Und nun soll Unterhändler Hugh McElroy die Situation endlich deeskalieren. Er ist als ausgebildeter Polizist für Krisengespräche derjenige, der seit Stunden versucht, emotional und psychisch an den Attentäter heranzukommen, seine Motive herauszuarbeiten, seine Denkweise zu verstehen – und das Drama möglichst ohne weitere Tote zu beenden. Und dafür hat er eine ganz besondere Motivation: seine Tochter und seine Schwester befinden sich in der Klinik.

Jodi Picoult schält die emotionalen Schichten der Figuren in diesem Buch langsam ab wie bei einer Zwiebel. Im Laufe des Buches kommen bei allen immer mehr Details ans Licht, die ihre Motive, Sehnsüchte und ihren Antrieb zu bestimmten Handlungen besser begreifbar machen.

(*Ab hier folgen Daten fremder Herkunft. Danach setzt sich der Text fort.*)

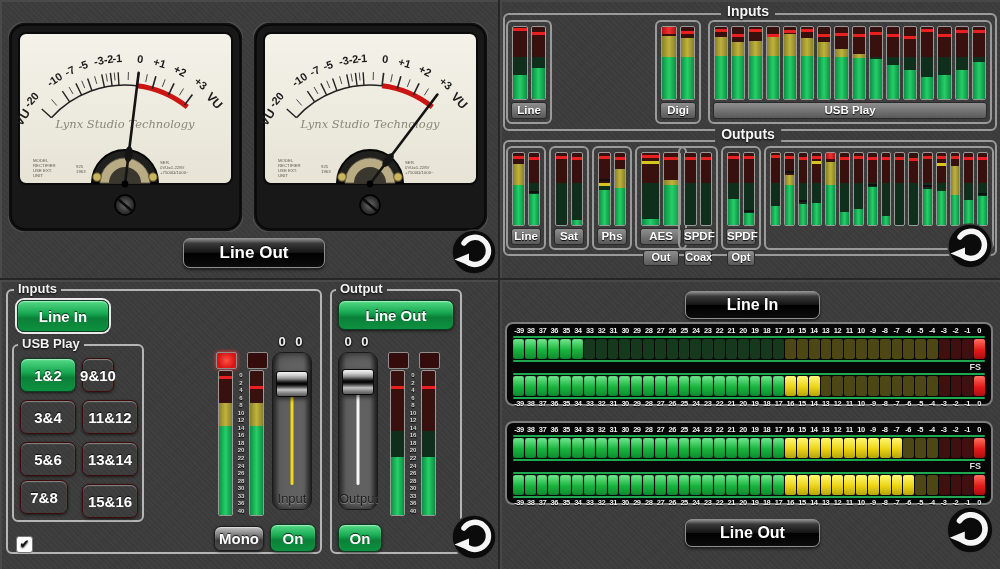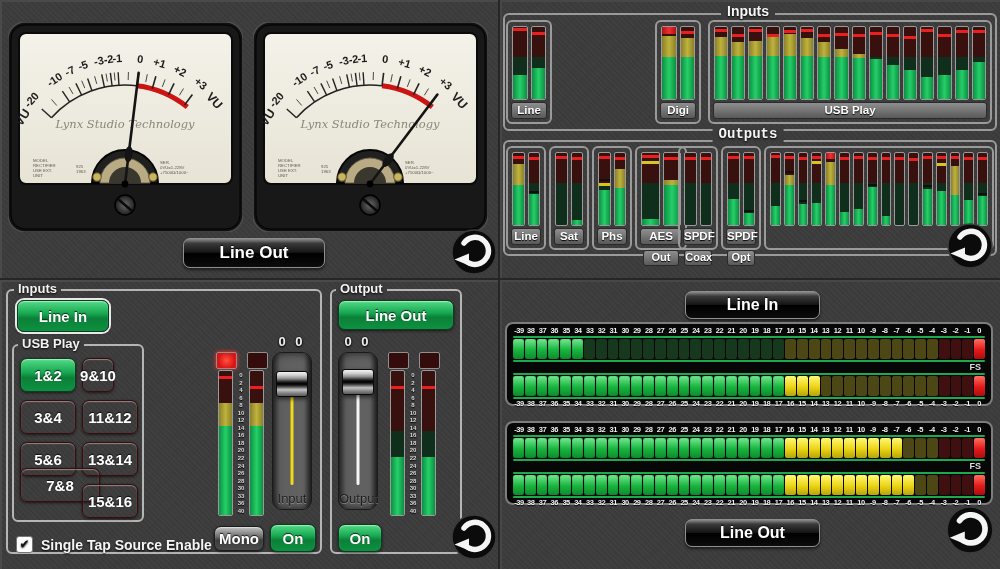--- a/index.html
+++ b/index.html
@@ -363,7 +363,7 @@
         </div>
       </div>
     <div class="abs gbox" style="left:3px;top:140px;width:494px;height:116px;"></div>
-    <div class="bridge-title" style="left:248px;top:126px;font-family:Liberation Mono, monospace;">Outputs</div>
+    <div class="bridge-title" style="left:248px;top:126px;">Outputs</div>
     <div id="tr-outputs">
         <div class="abs gbox" style="left: 6px; top: 146px; width: 40px; height: 104px;">
           <div style="position: absolute; inset: 4px 4px 22px; display: flex; gap: 3px;">

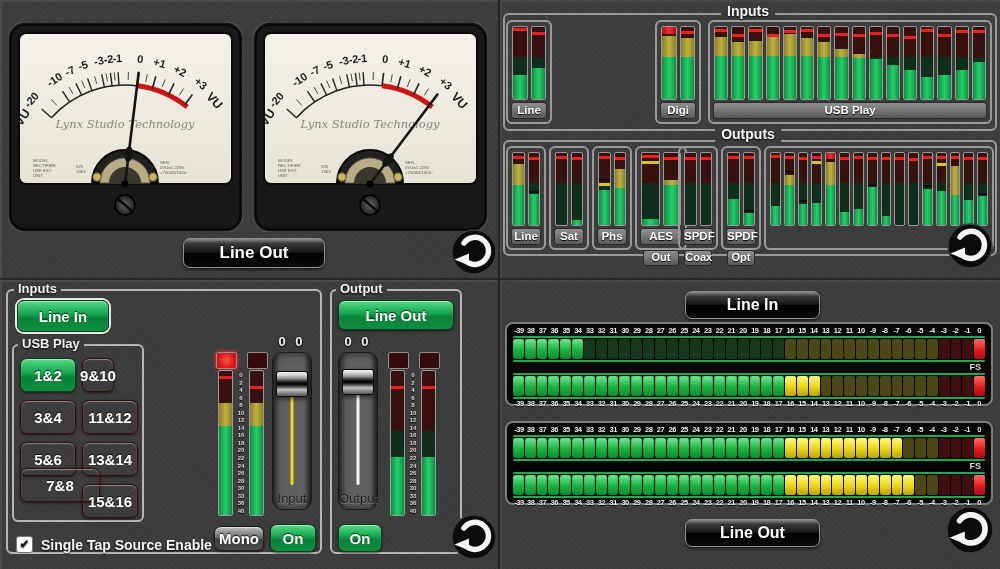--- a/index.html
+++ b/index.html
@@ -550,7 +550,7 @@
         <div class="abs btn btn-red" style="left: 82px; top: 120px; width: 56px; height: 34px; font-size: 15px;">11&amp;12</div>
         <div class="abs btn btn-red" style="left: 20px; top: 162px; width: 56px; height: 34px; font-size: 15px;">5&amp;6</div>
         <div class="abs btn btn-red" style="left: 82px; top: 162px; width: 56px; height: 34px; font-size: 15px;">13&amp;14</div>
-        <div class="abs btn btn-red" style="left: 20px; top: 188px; width: 80px; height: 34px; font-size: 15px;">7&amp;8</div>
+        <div class="abs btn btn-red" style="left: 20px; top: 200px; width: 48px; height: 34px; font-size: 15px;">7&amp;8</div>
         <div class="abs btn btn-red" style="left: 82px; top: 204px; width: 56px; height: 34px; font-size: 15px;">15&amp;16</div>
       </div>
 

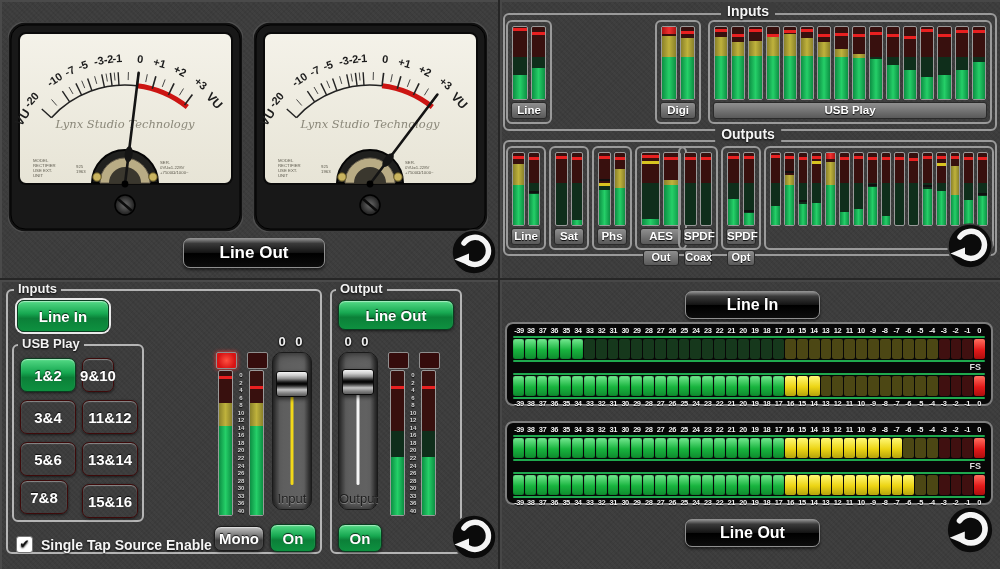--- a/index.html
+++ b/index.html
@@ -556,7 +556,6 @@
 
     <div class="abs cb" style="left:16px;top:256px;">
       <span class="cbbox" id="cbbox">✔</span>
-      <span>Single Tap Source Enable</span>
     </div>
 
     <div id="in-meters"></div>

Etwas schwer hat sie es mir als Leser aber mit der Struktur des Romans gemacht, denn er erzählt den Tag des Geiseldramas quasi verkehrt herum. Er beginnt mit den Geschehnissen um 17 Uhr und schreitet dann im Stundentakt voran bis zu den Ereignissen von 8 Uhr. Auf den allerletzten Seiten gibt es einen Nachklapp, der um 18 Uhr des gleichen Tages spielt. Diese ungewöhnliche Erzählstruktur fiel mir nicht leicht. Oft habe ich die Handlungen der Personen in Frage gestellt, bis mir einfiel, dass ich als Leser ja besser informiert war als die Personen in der Geschichte und wusste, was später passieren wird. Deshalb erschien mir vieles etwas unlogisch, aber klar – zu dem Zeitpunkt wussten die Figuren ja noch nicht, was ich als Leser wusste. Dies immer wieder zu verknüpfen und mir bewusst zu machen, welches Ereignis wann am Tag passiert war, hat den Lesefluss ziemlich gebremst. Es ist definitiv kein Buch, das man mal so wegliest – weder vom Thema noch vom Aufbau her.

Dennoch ist es – wie bisher alle Bücher von Jodi Picoult, die ich bisher gelesen habe – ein wichtiges Buch, das sehr zwie-spältige Themen anpackt und sie versucht von allen Seiten zu beleuchten. Der Autorin gelingt es dabei, anhand ihrer Figuren viele unterschiedliche Meinungen so zu beschreiben und herzuleiten, dass sie – auch wenn sie vielleicht nicht meiner eigenen Überzeugung als Leser entsprechen –doch zumindest verständlicher werden. Und sie zeigt die Missstände in ihrer Heimat USA auf, wo in jedem Bundesstaat unterschiedliche Gesetze für Abtreibungen existieren, von recht liberalen bis zur Anklage auf Mord für die Schwangere, die ihre Schwangerschaft frühzeitig medikamentös beendet.

Das Buch ist aus meiner Sicht nicht ihr Bestes (was unter anderem an der schwierigen Struktur liegt), aber es legt auch diesmal den Finger wieder auf die Wunden des modernen Amerika und der moralischen Fragen, die damit einhergehen. Lesenswert ist dieser Roman daher auf jeden Fall!